[Modification records]
*** Block opens ***
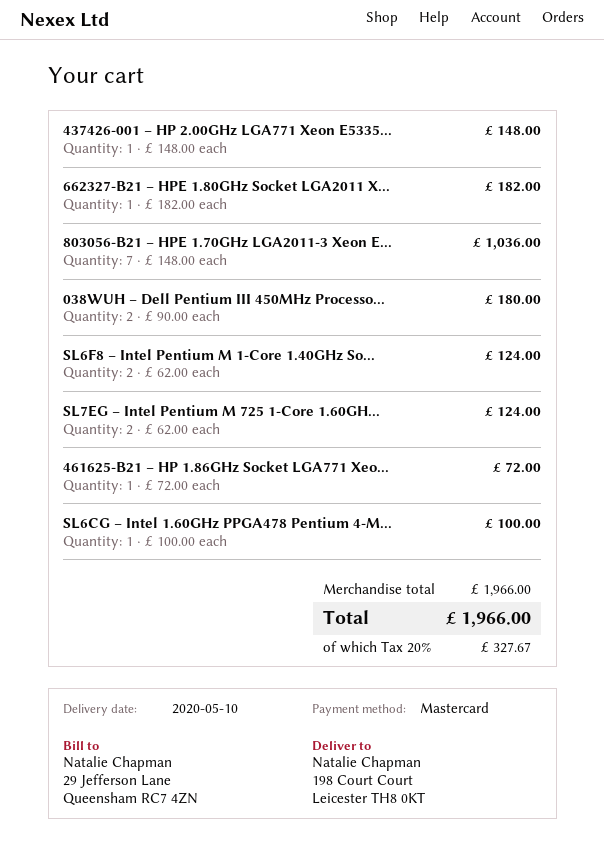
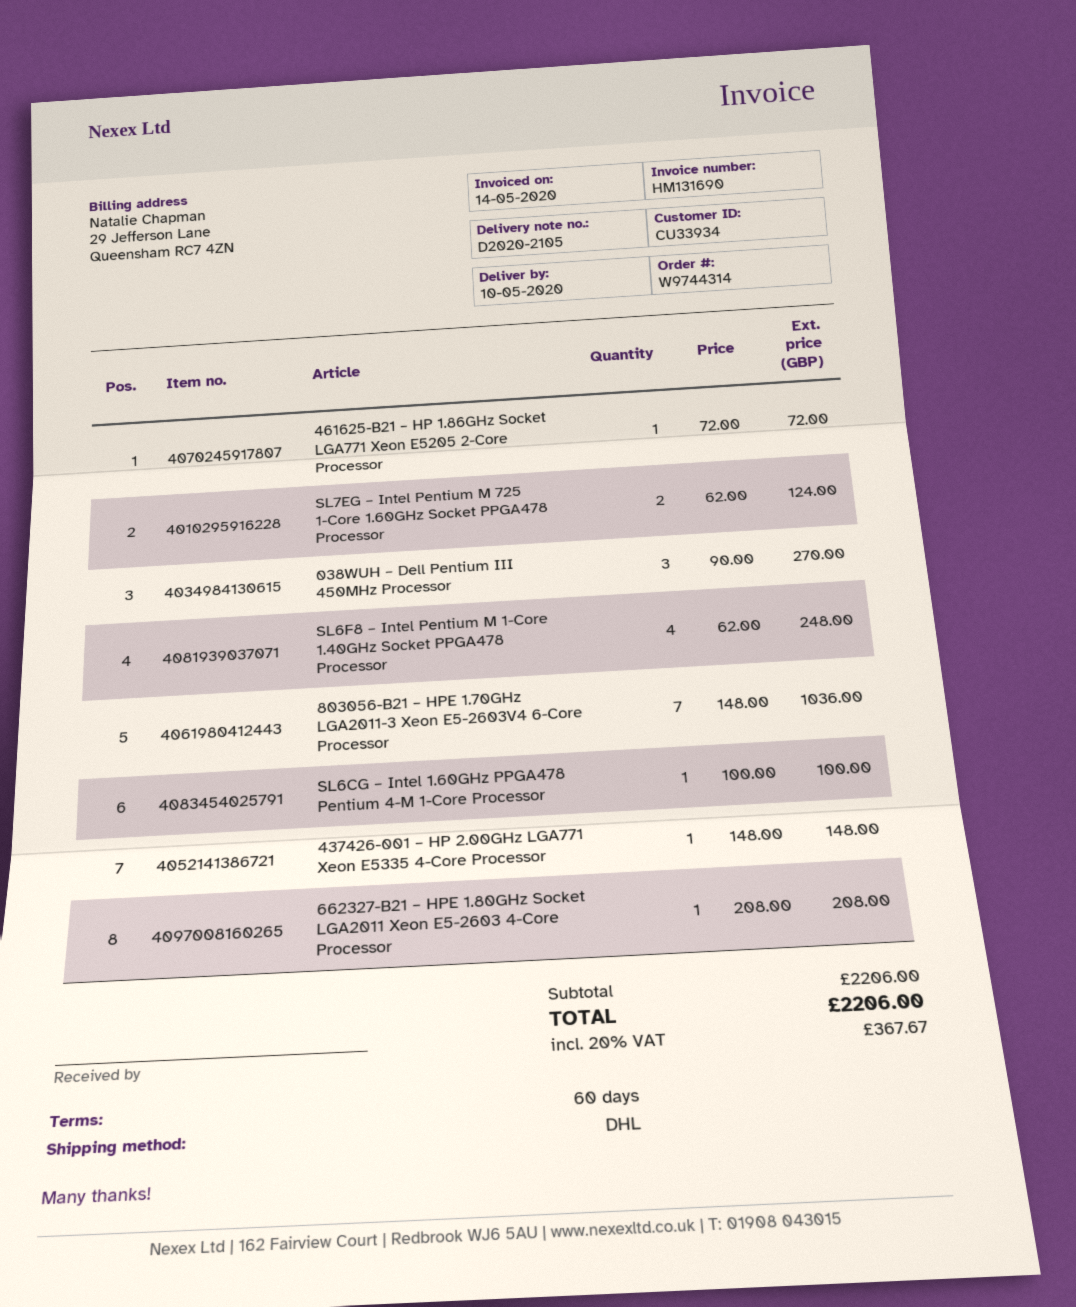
662327-B21 – HPE 1.80GHz Socket LGA2011 X...: 1 x 182.00 = 182.00 -> 1 x 208.00 = 208.00
038WUH – Dell Pentium III 450MHz Processo...: 2 x 90.00 = 180.00 -> 3 x 90.00 = 270.00
SL6F8 – Intel Pentium M 1-Core 1.40GHz So...: 2 x 62.00 = 124.00 -> 4 x 62.00 = 248.00
subtotal: 1966.00 -> 2206.00
tax: 20% = 327.67 -> 20% = 367.67
total: 1966.00 -> 2206.00

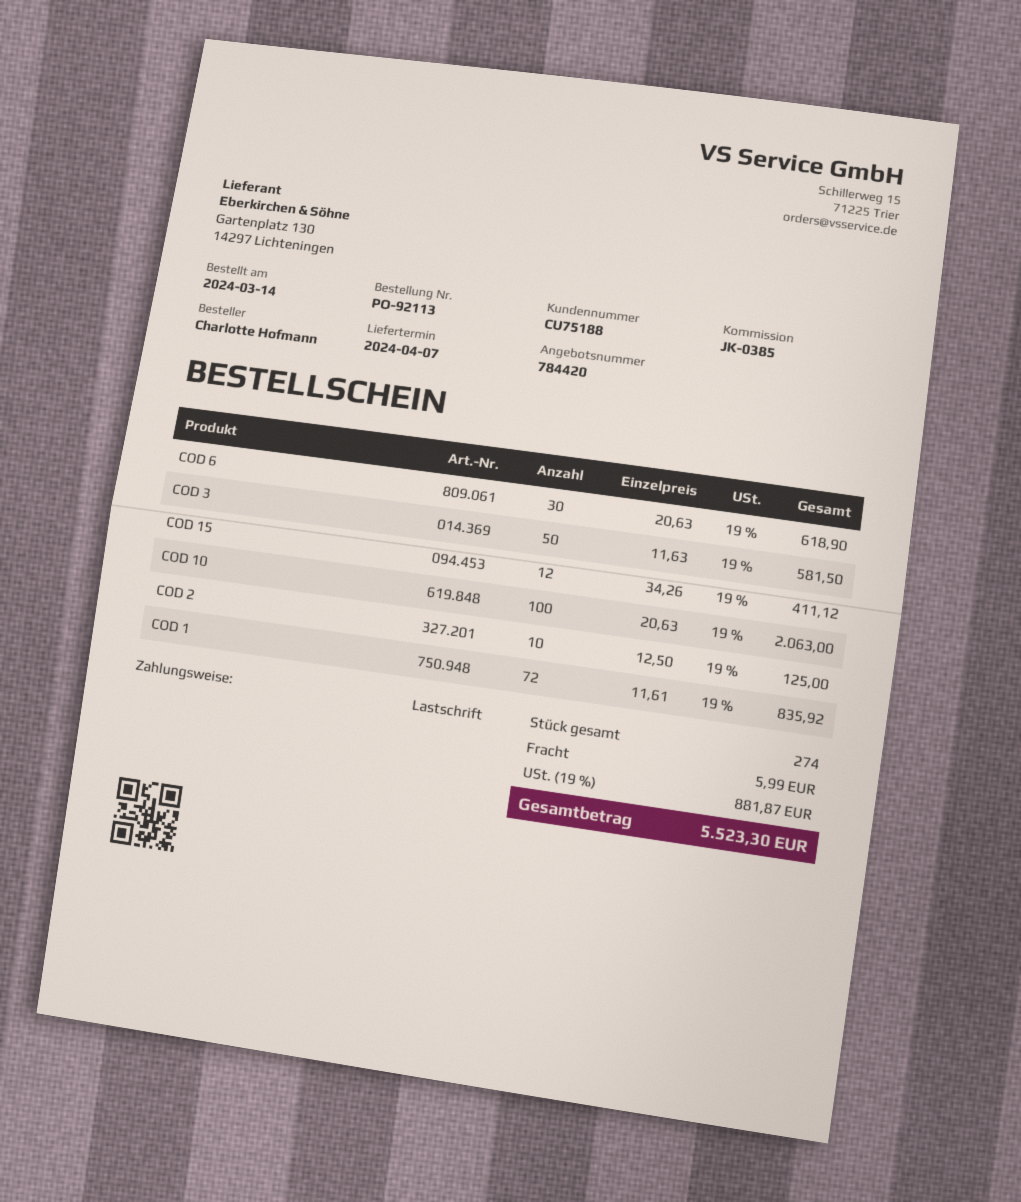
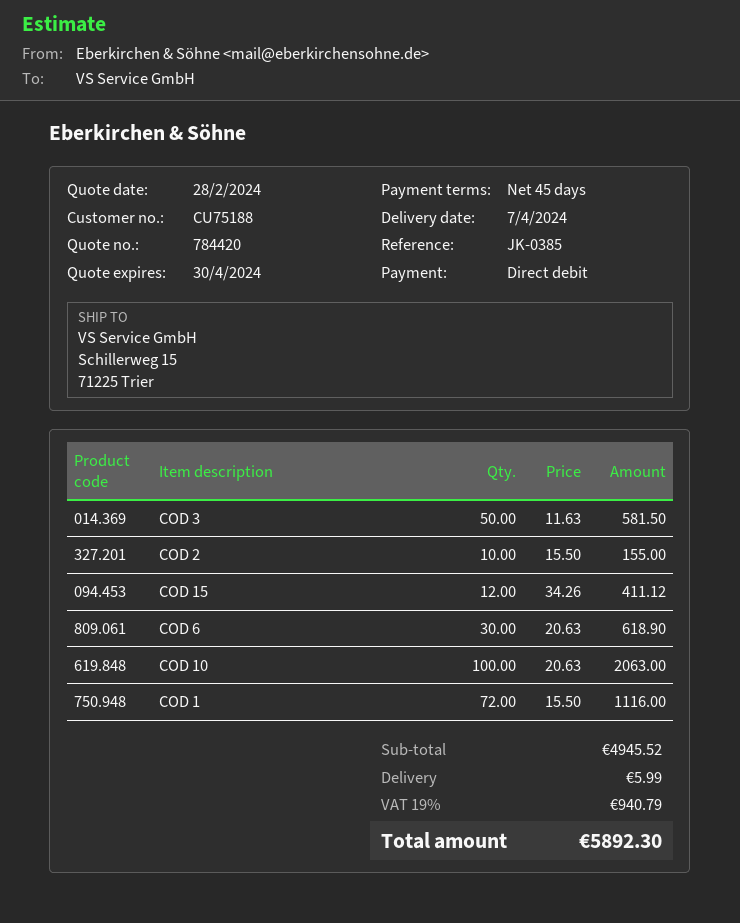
COD 2: 10 x 12.50 = 125.00 -> 10 x 15.50 = 155.00
COD 1: 72 x 11.61 = 835.92 -> 72 x 15.50 = 1116.00
tax: 19% = 881.87 -> 19% = 940.79
total: 5523.30 -> 5892.30

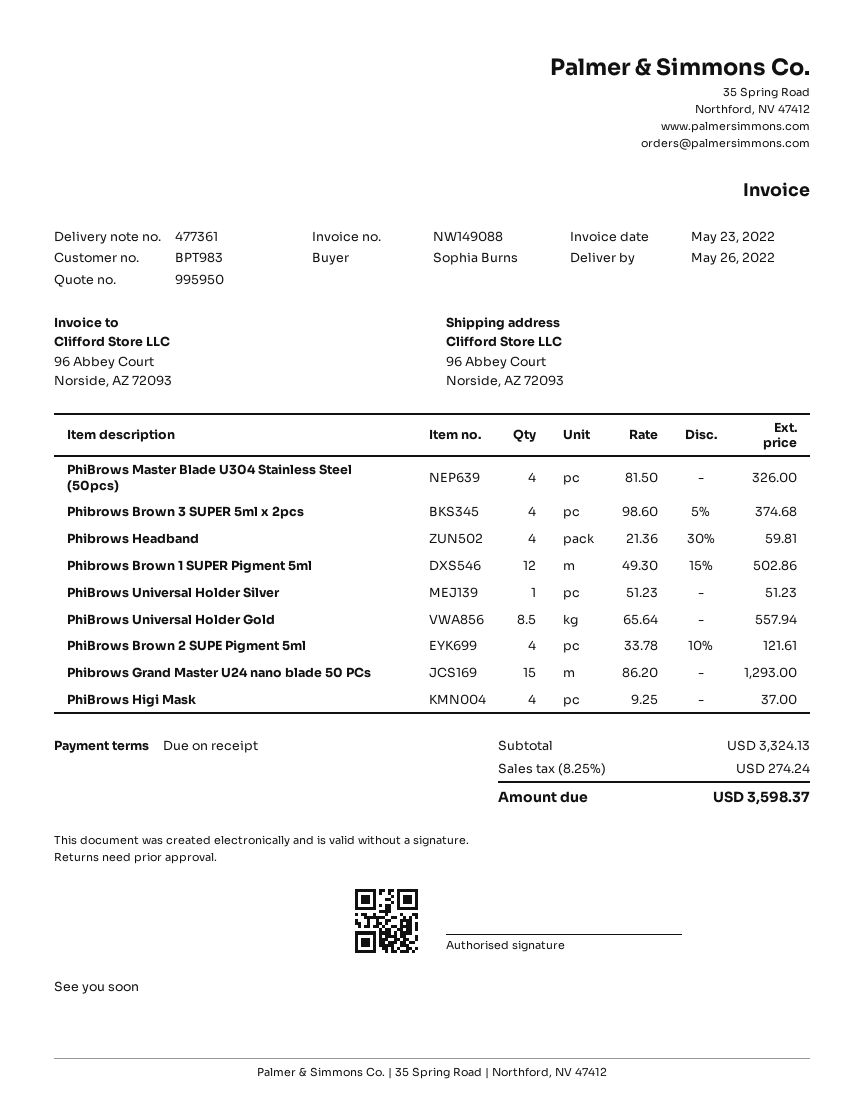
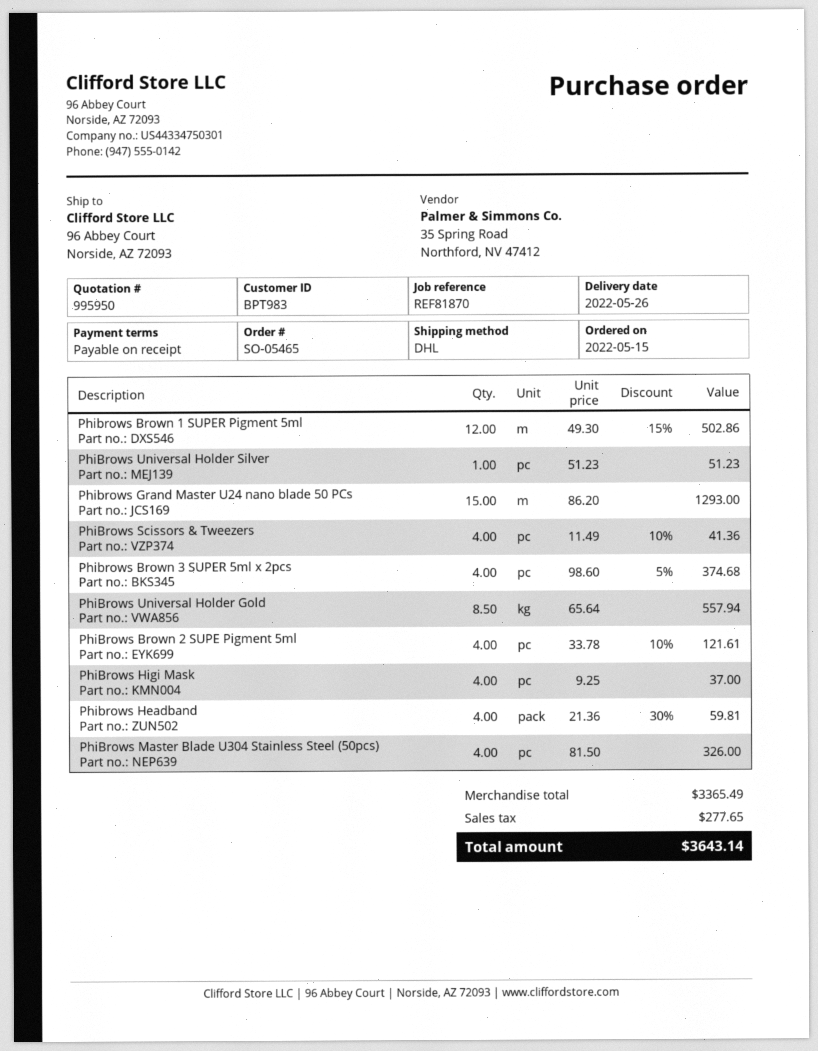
PhiBrows Scissors & Tweezers: none -> 4 x 11.49 - 10% = 41.36
subtotal: 3324.13 -> 3365.49
tax: 274.24 -> 277.65
total: 3598.37 -> 3643.14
*** Block closes ***
Please print the records above word for word, leaving every image out.

662327-B21 – HPE 1.80GHz Socket LGA2011 X...: 1 x 182.00 = 182.00 -> 1 x 208.00 = 208.00
038WUH – Dell Pentium III 450MHz Processo...: 2 x 90.00 = 180.00 -> 3 x 90.00 = 270.00
SL6F8 – Intel Pentium M 1-Core 1.40GHz So...: 2 x 62.00 = 124.00 -> 4 x 62.00 = 248.00
subtotal: 1966.00 -> 2206.00
tax: 20% = 327.67 -> 20% = 367.67
total: 1966.00 -> 2206.00

COD 2: 10 x 12.50 = 125.00 -> 10 x 15.50 = 155.00
COD 1: 72 x 11.61 = 835.92 -> 72 x 15.50 = 1116.00
tax: 19% = 881.87 -> 19% = 940.79
total: 5523.30 -> 5892.30

PhiBrows Scissors & Tweezers: none -> 4 x 11.49 - 10% = 41.36
subtotal: 3324.13 -> 3365.49
tax: 274.24 -> 277.65
total: 3598.37 -> 3643.14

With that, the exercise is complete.